Task:
Straight copy, no pictures: transcribe each entry as it stands.

Input data:
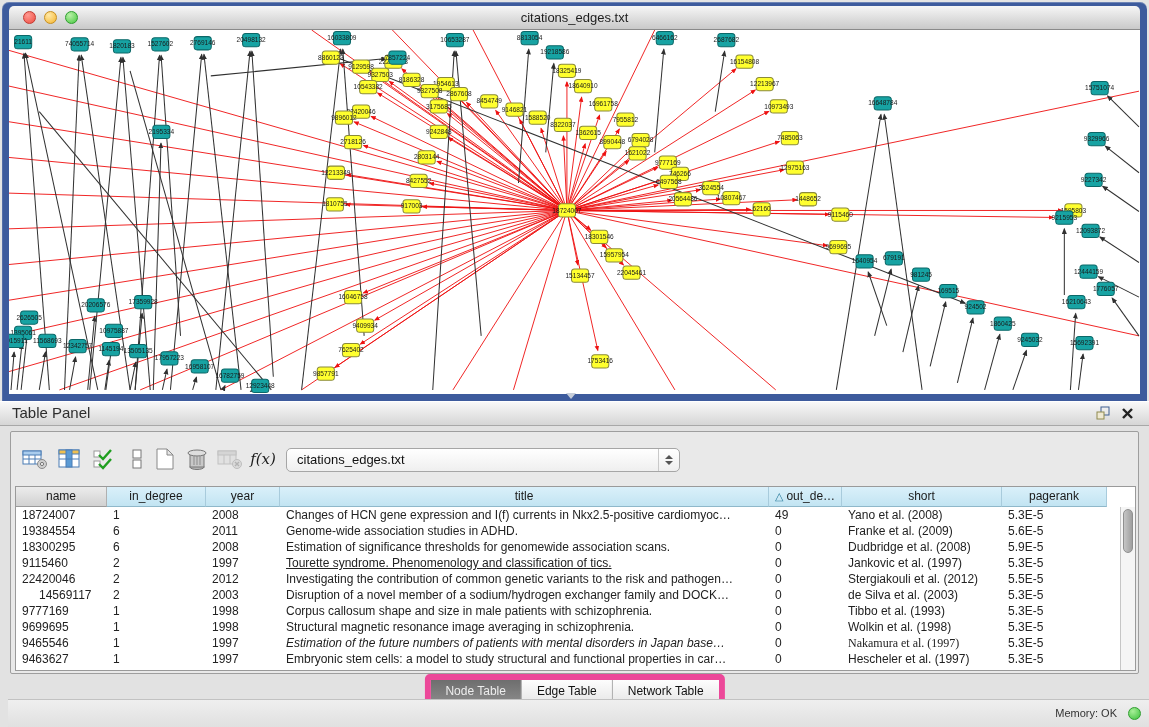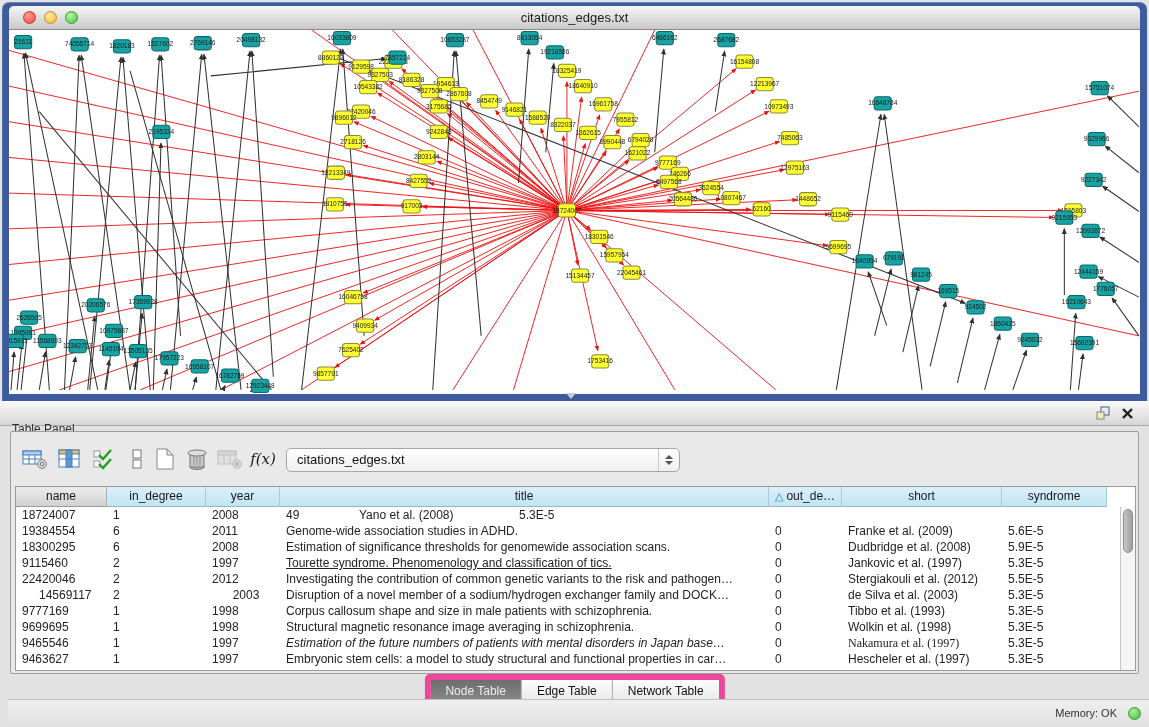--- a/index.html
+++ b/index.html
@@ -20,21 +20,21 @@
   .title{text-align:center;line-height:23px;font-size:13px;color:#1d1d1d;}
   .canvas{position:absolute;left:7px;top:28px;right:7px;bottom:7px;background:#fff;overflow:hidden;}
   .canvas svg{width:100%;height:100%;display:block;}
   .splitter-arrow{position:absolute;left:566px;top:393px;width:0;height:0;
     border-left:5px solid transparent;border-right:5px solid transparent;border-top:6px solid #c6cdd9;z-index:5;}
 
   
   .table-panel{position:absolute;left:0;top:401px;width:1149px;height:326px;background:#e2e2e2;}
   .panel-header{position:absolute;left:0;top:0;width:100%;height:24px;
     background:linear-gradient(#fafafa,#d6d6d6);border-bottom:1px solid #a8a8a8;box-shadow:inset 0 1px 0 #fff;}
-  .panel-title{position:absolute;left:12px;top:16px;line-height:24px;font-size:12px;color:#2e2e2e;}
+  .panel-title{position:absolute;left:12px;top:0;line-height:24px;font-size:15px;color:#2e2e2e;}
   .hdr-btn{position:absolute;top:5px;width:15px;height:15px;cursor:default;}
   .hdr-btn.float{right:38px;}
   .hdr-btn.close{right:14px;}
 
   .content-frame{position:absolute;left:10px;top:30px;width:1127px;height:241px;
     background:#e9e9e9;border:1px solid #9e9e9e;border-radius:2px;}
   .toolbar{position:absolute;left:0;top:0;width:100%;height:53px;}
   .tool-btn{position:absolute;top:13px;width:28px;height:28px;display:flex;align-items:center;justify-content:center;}
   .fx{font-family:"DejaVu Serif",serif;font-style:italic;font-size:15px;color:#1a1a1a;}
   .dropdown{position:absolute;left:275px;top:16px;width:392px;height:22px;
@@ -539,27 +539,28 @@
       </div>
 
       <div class="table-viewport">
         <div class="thead" id="thead">
             <div class="th th-first" style="width: 91px;"><span>name</span></div>
             <div class="th" style="width: 99px;"><span>in_degree</span></div>
             <div class="th" style="width: 74px;"><span>year</span></div>
             <div class="th" style="width: 489px;"><span>title</span></div>
             <div class="th" style="width: 73px;"><span class="sort">△</span><span>out_de…</span></div>
             <div class="th" style="width: 160px;"><span>short</span></div>
-            <div class="th" style="width: 105px;"><span>syndrome</span></div>
+            <div class="th" style="width: 105px;"><span>pagerank</span></div>
           </div>
         <div class="tbody" id="tbody">
             <div class="tr">
               <div class="td" style="width: 91px;">18724007</div>
               <div class="td" style="width: 99px;">1</div>
               <div class="td" style="width: 74px;">2008</div>
+              <div class="td" style="width: 489px;">Changes of HCN gene expression and I(f) currents in Nkx2.5-positive cardiomyoc…</div>
               <div class="td" style="width: 73px;">49</div>
               <div class="td" style="width: 160px;">Yano et al. (2008)</div>
               <div class="td" style="width: 105px;">5.3E-5</div>
             </div>
             <div class="tr">
               <div class="td" style="width: 91px;">19384554</div>
               <div class="td" style="width: 99px;">6</div>
               <div class="td" style="width: 74px;">2011</div>
               <div class="td" style="width: 489px;">Genome-wide association studies in ADHD.</div>
               <div class="td" style="width: 73px;">0</div>
@@ -589,21 +590,21 @@
               <div class="td" style="width: 99px;">2</div>
               <div class="td" style="width: 74px;">2012</div>
               <div class="td" style="width: 489px;">Investigating the contribution of common genetic variants to the risk and pathogen…</div>
               <div class="td" style="width: 73px;">0</div>
               <div class="td" style="width: 160px;">Stergiakouli et al. (2012)</div>
               <div class="td" style="width: 105px;">5.5E-5</div>
             </div>
             <div class="tr">
               <div class="td" style="width: 91px; padding-left: 23px;">14569117</div>
               <div class="td" style="width: 99px;">2</div>
-              <div class="td" style="width: 74px; text-align: center;">2003</div>
+              <div class="td" style="width: 74px;">2003</div>
               <div class="td" style="width: 489px;">Disruption of a novel member of a sodium/hydrogen exchanger family and DOCK…</div>
               <div class="td" style="width: 73px;">0</div>
               <div class="td" style="width: 160px;">de Silva et al. (2003)</div>
               <div class="td" style="width: 105px;">5.3E-5</div>
             </div>
             <div class="tr">
               <div class="td" style="width: 91px;">9777169</div>
               <div class="td" style="width: 99px;">1</div>
               <div class="td" style="width: 74px;">1998</div>
               <div class="td" style="width: 489px;">Corpus callosum shape and size in male patients with schizophrenia.</div>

Solution below:
--- a/index.html
+++ b/index.html
@@ -20,21 +20,21 @@
   .title{text-align:center;line-height:23px;font-size:13px;color:#1d1d1d;}
   .canvas{position:absolute;left:7px;top:28px;right:7px;bottom:7px;background:#fff;overflow:hidden;}
   .canvas svg{width:100%;height:100%;display:block;}
   .splitter-arrow{position:absolute;left:566px;top:393px;width:0;height:0;
     border-left:5px solid transparent;border-right:5px solid transparent;border-top:6px solid #c6cdd9;z-index:5;}
 
   
   .table-panel{position:absolute;left:0;top:401px;width:1149px;height:326px;background:#e2e2e2;}
   .panel-header{position:absolute;left:0;top:0;width:100%;height:24px;
     background:linear-gradient(#fafafa,#d6d6d6);border-bottom:1px solid #a8a8a8;box-shadow:inset 0 1px 0 #fff;}
-  .panel-title{position:absolute;left:12px;top:16px;line-height:24px;font-size:12px;color:#2e2e2e;}
+  .panel-title{position:absolute;left:12px;top:0;line-height:24px;font-size:15px;color:#2e2e2e;}
   .hdr-btn{position:absolute;top:5px;width:15px;height:15px;cursor:default;}
   .hdr-btn.float{right:38px;}
   .hdr-btn.close{right:14px;}
 
   .content-frame{position:absolute;left:10px;top:30px;width:1127px;height:241px;
     background:#e9e9e9;border:1px solid #9e9e9e;border-radius:2px;}
   .toolbar{position:absolute;left:0;top:0;width:100%;height:53px;}
   .tool-btn{position:absolute;top:13px;width:28px;height:28px;display:flex;align-items:center;justify-content:center;}
   .fx{font-family:"DejaVu Serif",serif;font-style:italic;font-size:15px;color:#1a1a1a;}
   .dropdown{position:absolute;left:275px;top:16px;width:392px;height:22px;
@@ -539,27 +539,28 @@
       </div>
 
       <div class="table-viewport">
         <div class="thead" id="thead">
             <div class="th th-first" style="width: 91px;"><span>name</span></div>
             <div class="th" style="width: 99px;"><span>in_degree</span></div>
             <div class="th" style="width: 74px;"><span>year</span></div>
             <div class="th" style="width: 489px;"><span>title</span></div>
             <div class="th" style="width: 73px;"><span class="sort">△</span><span>out_de…</span></div>
             <div class="th" style="width: 160px;"><span>short</span></div>
-            <div class="th" style="width: 105px;"><span>syndrome</span></div>
+            <div class="th" style="width: 105px;"><span>pagerank</span></div>
           </div>
         <div class="tbody" id="tbody">
             <div class="tr">
               <div class="td" style="width: 91px;">18724007</div>
               <div class="td" style="width: 99px;">1</div>
               <div class="td" style="width: 74px;">2008</div>
+              <div class="td" style="width: 489px;">Changes of HCN gene expression and I(f) currents in Nkx2.5-positive cardiomyoc…</div>
               <div class="td" style="width: 73px;">49</div>
               <div class="td" style="width: 160px;">Yano et al. (2008)</div>
               <div class="td" style="width: 105px;">5.3E-5</div>
             </div>
             <div class="tr">
               <div class="td" style="width: 91px;">19384554</div>
               <div class="td" style="width: 99px;">6</div>
               <div class="td" style="width: 74px;">2011</div>
               <div class="td" style="width: 489px;">Genome-wide association studies in ADHD.</div>
               <div class="td" style="width: 73px;">0</div>
@@ -589,21 +590,21 @@
               <div class="td" style="width: 99px;">2</div>
               <div class="td" style="width: 74px;">2012</div>
               <div class="td" style="width: 489px;">Investigating the contribution of common genetic variants to the risk and pathogen…</div>
               <div class="td" style="width: 73px;">0</div>
               <div class="td" style="width: 160px;">Stergiakouli et al. (2012)</div>
               <div class="td" style="width: 105px;">5.5E-5</div>
             </div>
             <div class="tr">
               <div class="td" style="width: 91px; padding-left: 23px;">14569117</div>
               <div class="td" style="width: 99px;">2</div>
-              <div class="td" style="width: 74px; text-align: center;">2003</div>
+              <div class="td" style="width: 74px;">2003</div>
               <div class="td" style="width: 489px;">Disruption of a novel member of a sodium/hydrogen exchanger family and DOCK…</div>
               <div class="td" style="width: 73px;">0</div>
               <div class="td" style="width: 160px;">de Silva et al. (2003)</div>
               <div class="td" style="width: 105px;">5.3E-5</div>
             </div>
             <div class="tr">
               <div class="td" style="width: 91px;">9777169</div>
               <div class="td" style="width: 99px;">1</div>
               <div class="td" style="width: 74px;">1998</div>
               <div class="td" style="width: 489px;">Corpus callosum shape and size in male patients with schizophrenia.</div>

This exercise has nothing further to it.